This process should produce the logfile /var/log/matrix-synapse/synchrotron1.log It may possibly be reduced...
version: 1
formatters:
precise:
format: '%(asctime)s - %(name)s - %(lineno)d - %(levelname)s - %(request)s- %(message)s'
filters:
context:
(): synapse.util.logcontext.LoggingContextFilter
request: ""
handlers:
file:
class: logging.handlers.RotatingFileHandler
formatter: precise
filename: /var/log/matrix-synapse/synchrotron1.log
maxBytes: 104857600
backupCount: 10
filters: [context]
encoding: utf8
level: DEBUG
console:
class: logging.StreamHandler
formatter: precise
level: WARN
loggers:
synapse:
level: WARN
synapse.storage.SQL:
level: INFO
synapse.app.synchrotron:
level: DEBUG
root:
level: WARN
handlers: [file, console]
I tried to start the worker with synctl but I had to change the config to include /etc/matrix-synapse/conf.d/* in it cause it wasn't reading them. Since I use systemd to start it in production, it's better to set up workers to start with systemd directly
Followed this : https://github.com/matrix-org/synapse/tree/master/contrib/systemd-with-workers
And created an extra systemd service to be able to have multiple synchrotrons.
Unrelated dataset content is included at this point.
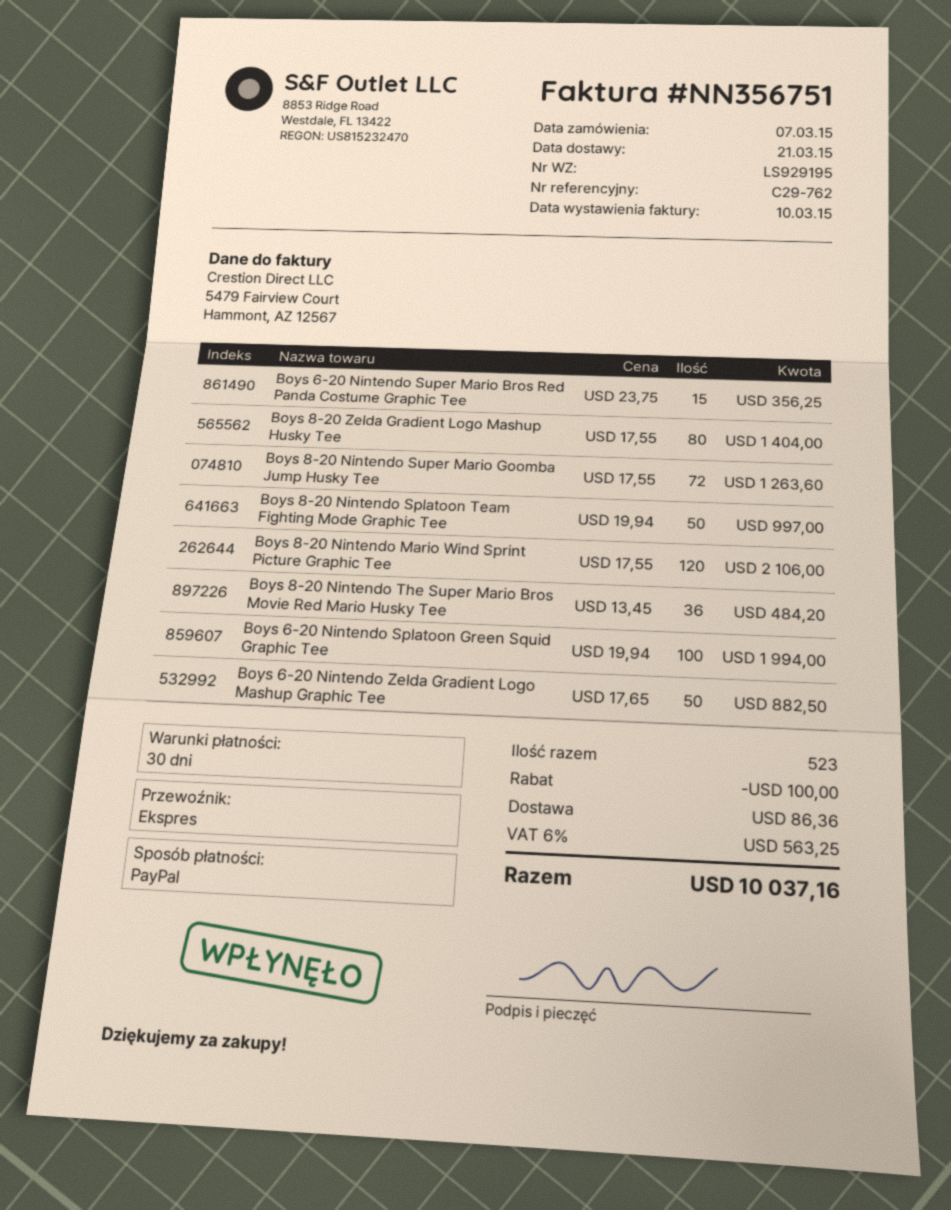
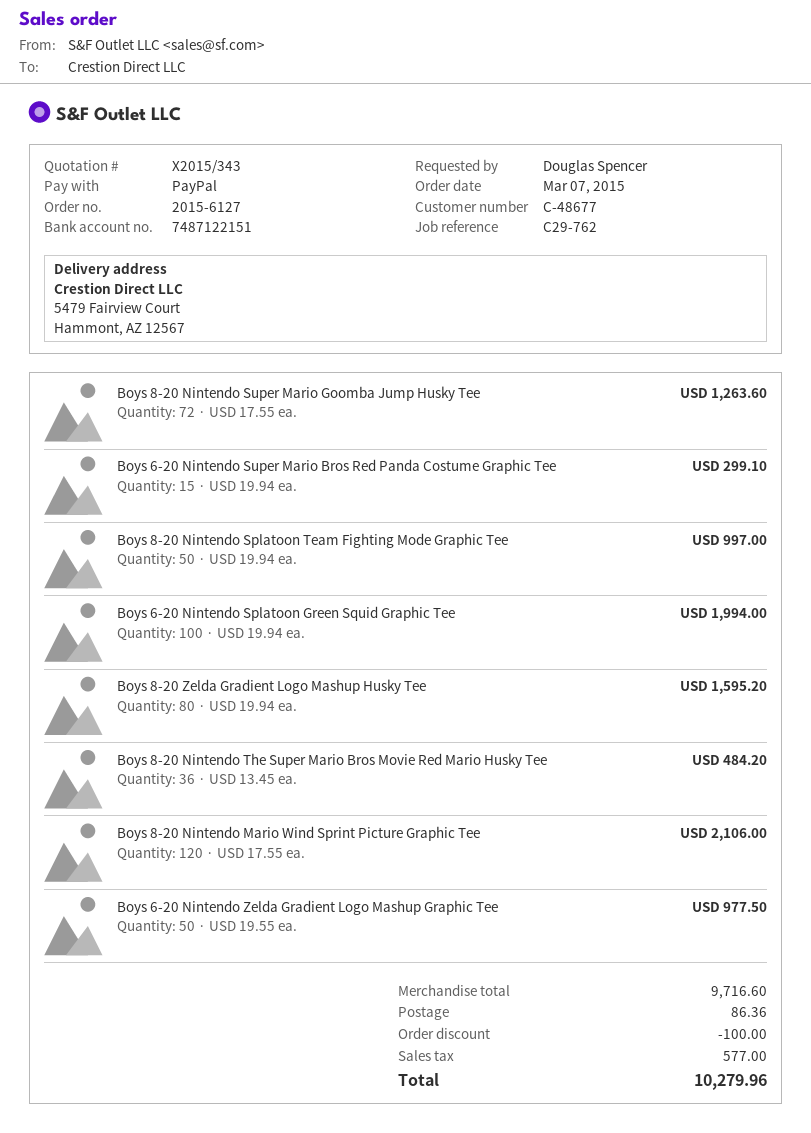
Boys 6-20 Nintendo Super Mario Bros Red Panda Costume Graphic Tee: 15 x 23.75 = 356.25 -> 15 x 19.94 = 299.10
Boys 8-20 Zelda Gradient Logo Mashup Husky Tee: 80 x 17.55 = 1404.00 -> 80 x 19.94 = 1595.20
Boys 6-20 Nintendo Zelda Gradient Logo Mashup Graphic Tee: 50 x 17.65 = 882.50 -> 50 x 19.55 = 977.50
tax: 563.25 -> 577.00
total: 10037.16 -> 10279.96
/etc/systemd/system/matrix-synapse-worker-synchrotron@.service
[Unit]
Description=Synapse Matrix Worker
After=matrix-synapse.service
BindsTo=matrix-synapse.service
[Service]
Type=notify
NotifyAccess=main
User=matrix-synapse
WorkingDirectory=/var/lib/matrix-synapse
EnvironmentFile=/etc/default/matrix-synapse
ExecStart=/opt/venvs/matrix-synapse/bin/python -m synapse.app.synchrotron --config-path=/etc/matrix-synapse/homeserver.yaml --config-path=/etc/matrix-synapse/conf.d/ --config-path=/etc/matrix-synapse/workers/synchrotron-%i.yaml
ExecReload=/bin/kill -HUP $MAINPID
Restart=always
RestartSec=3
SyslogIdentifier=matrix-synapse-synchrotron-%i
[Install]
WantedBy=matrix-synapse.service
- Reload the systemd config :
systemctl daemon-reload
- start synchrotron1 :
systemctl start matrix-synapse-worker-synchrotron@1.service
- check the logs :
journal -xe -f -u matrix-synapse-worker-synchrotron@1.service
If this worked, you should have now an extra python process for synchrotron1. But it doesn't handle any traffic yet.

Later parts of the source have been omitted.